The wheelchair access around the site was very good. There were pathways and ramps running in front of and up the top of the amphitheatre.
Elsewhere on the site is the Latomia del Paradiso which is an ancient quarry where stone for the ancient city was extracted. 7000 survivors of the war between Syracuse and Athens were held prisoner here in 413 BC. Now it is a peaceful garden filled with magnolia and citrus trees.
The main route to this area was down some stairs but there was an alternative step-free route for wheelchair users not normally open to the public.
Nearby is the Orecchio di Dionisio which is a 23 m high grotto which extends 65 m back into the cliffside. The ground inside this cave was pretty flat but it was very dark and hard to see much until your eyes adjusted.
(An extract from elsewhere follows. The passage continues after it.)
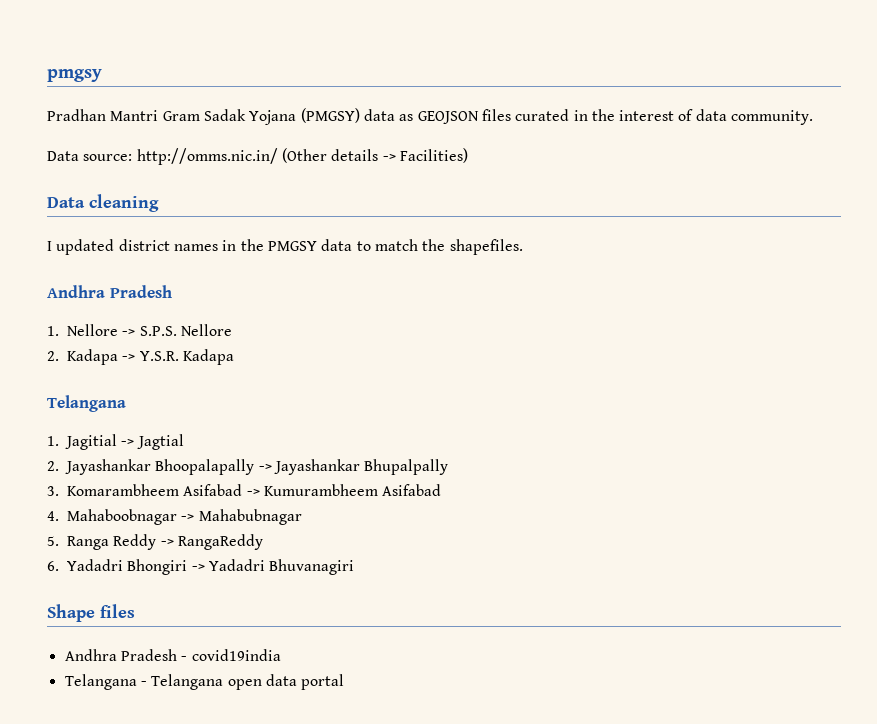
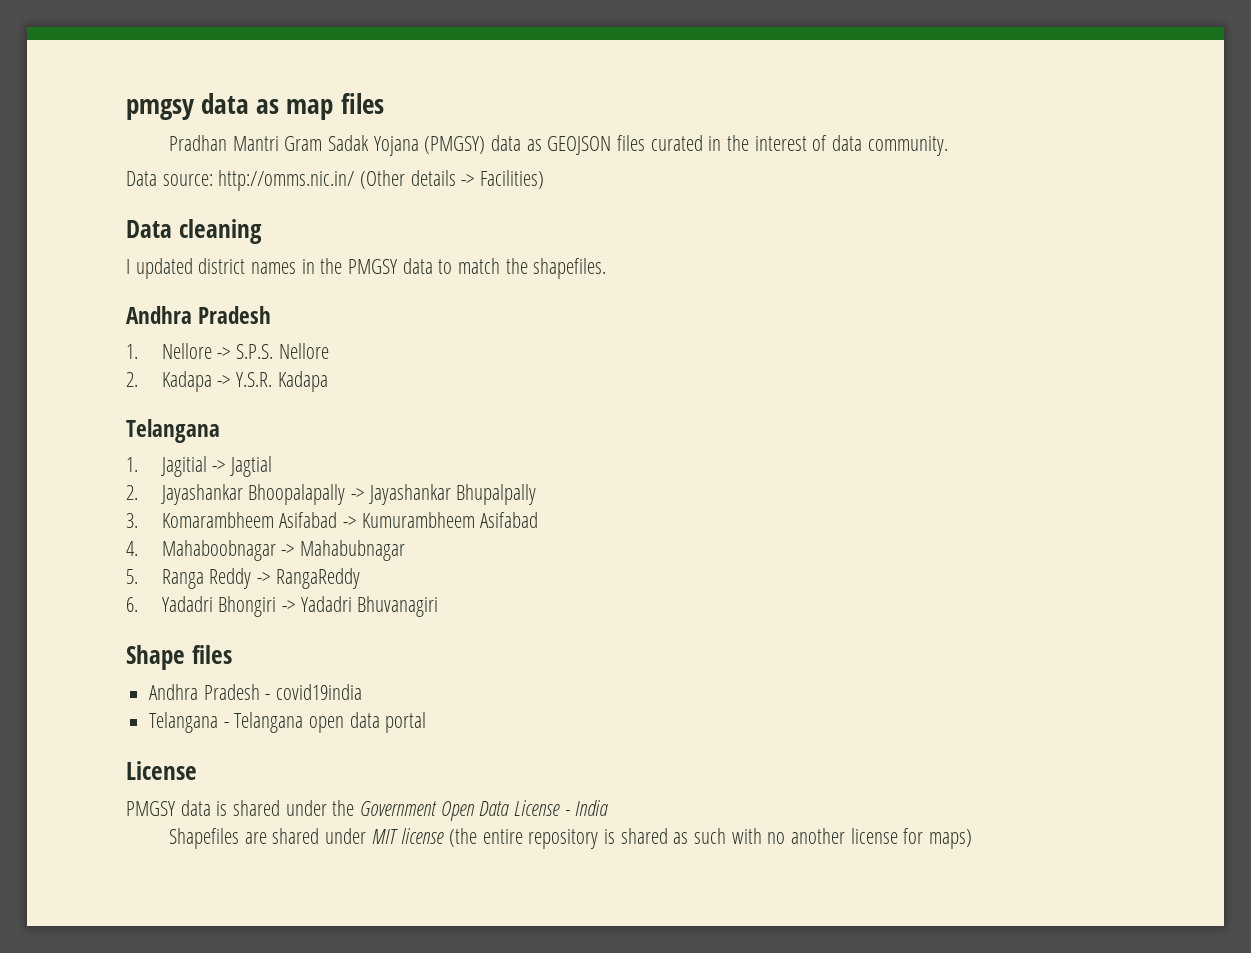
(102, 75) none -> [201,93,384,120] data as map files
(345, 682) none -> [126,761,197,780] [126,800,609,821] [169,828,973,849] // License // PMGSY data is shared under the Government Open Data License - India // Shapefiles are shared under MIT license (the entire repository is shared as such with no another license for maps)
After the archaeological site we went into the city for some lunch in one of the city squares. I then went to quickly have a look at an exhibition about Archimedes before heading to the seafront to relax in the beautiful afternoon sun.
This seaside town on the south coast of Sicily was only a 10 minute drive away from Kikki Village, so we came here a few evenings to go to the bars or to have dinner.
We spent our final day in Sicily on one of Pozzallo’s blue flag beaches using the beach wheelchair from Kikki Village.
It was a beautiful warm day and it was extremely pleasant relaxing in the shade and getting my feet wet in the sea.
A wooden path ran onto the beach which provided access for wheelchair users. Most of the wooden walkways seemed to be unfinished as only the underlying supports were present for a lot of it. Nevertheless there was enough to get on the beach.
Sicily is a beautiful island and definitely worth visiting in my opinion. Kikki Village is a great place to stay for disabled people as it is fully accessible with good excursions to interesting places. Plus the food they serve in their restaurant is excellent – but be prepared to eat a lot of it! I went in October which was outside of the peak season so it was very quiet – there were only 4 other guests in the whole place. I think if I went back I would go another time of year – maybe in the spring or early summer – when hopefully it would be a bit livelier.